Without the pictures, return each record as it appears.

GIVEN RECORDS:
((
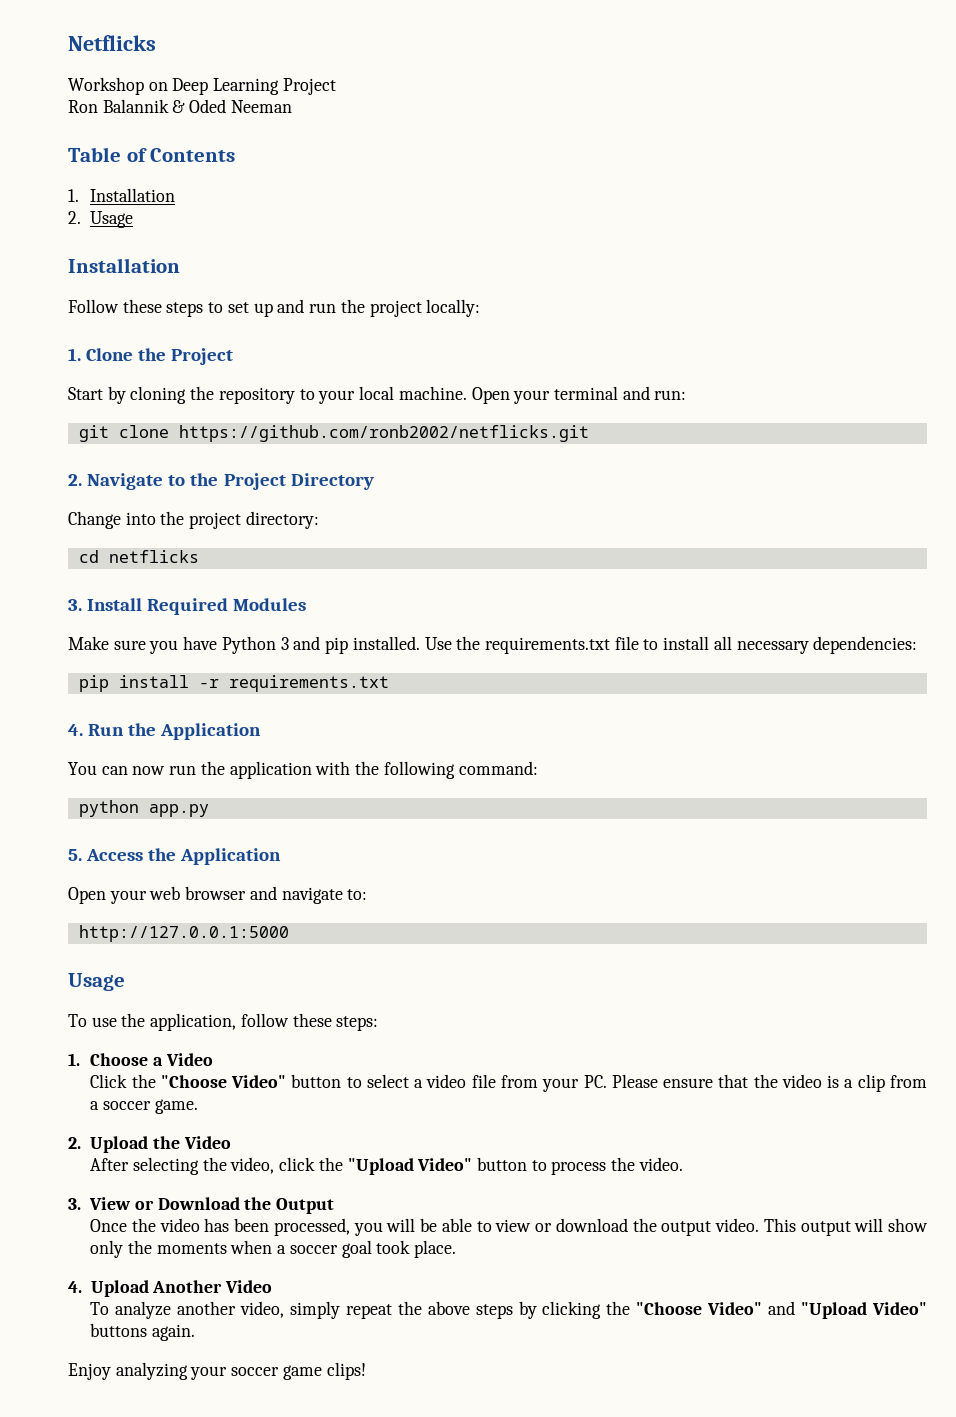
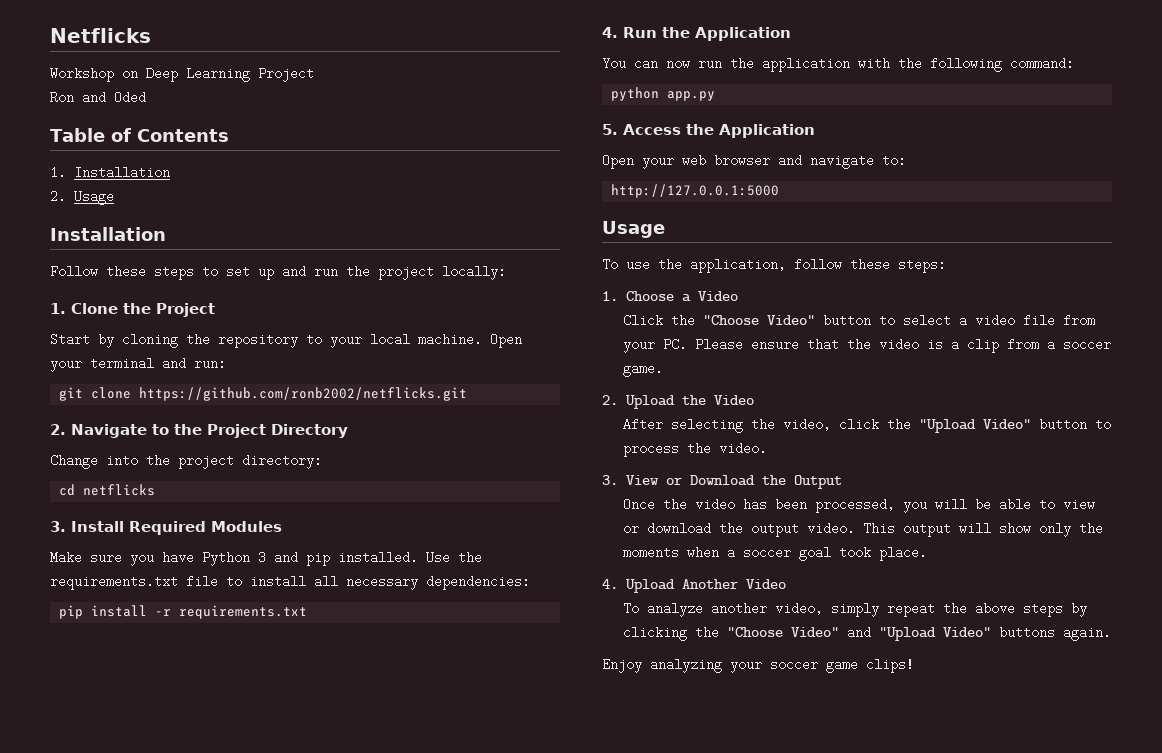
- Ron Balannik & Oded Neeman
+ Ron and Oded

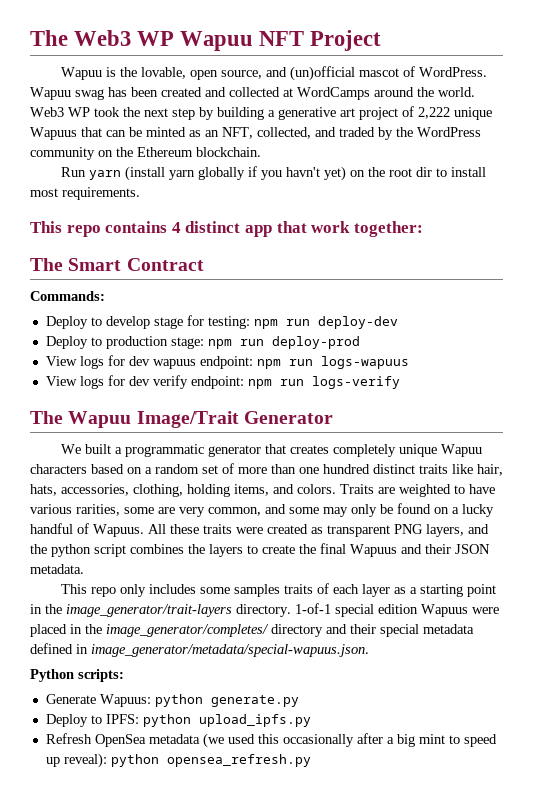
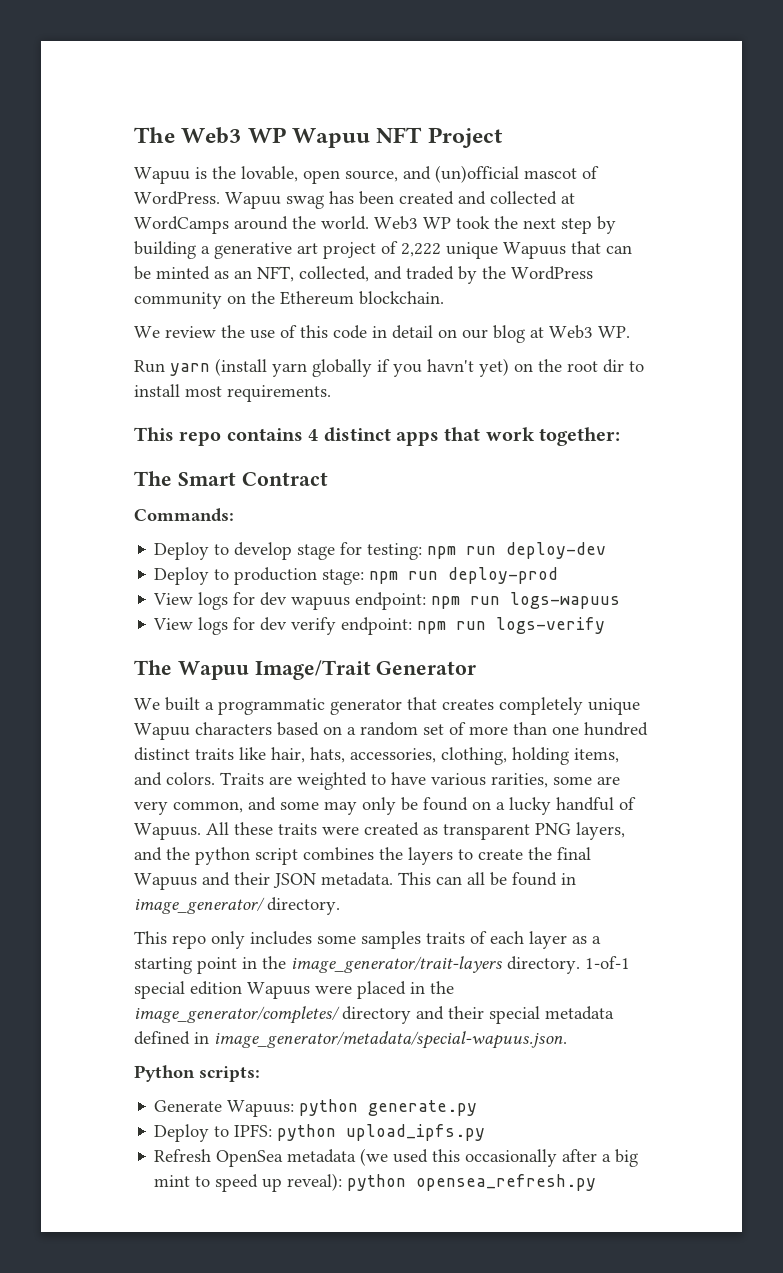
+ We review the use of this code in detail on our blog at Web3 WP.
- This repo contains 4 distinct app that work together:
+ This repo contains 4 distinct apps that work together:
+ This can all be found in image_generator/ directory.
))
RESULT:
- Ron Balannik & Oded Neeman
+ Ron and Oded

+ We review the use of this code in detail on our blog at Web3 WP.
- This repo contains 4 distinct app that work together:
+ This repo contains 4 distinct apps that work together:
+ This can all be found in image_generator/ directory.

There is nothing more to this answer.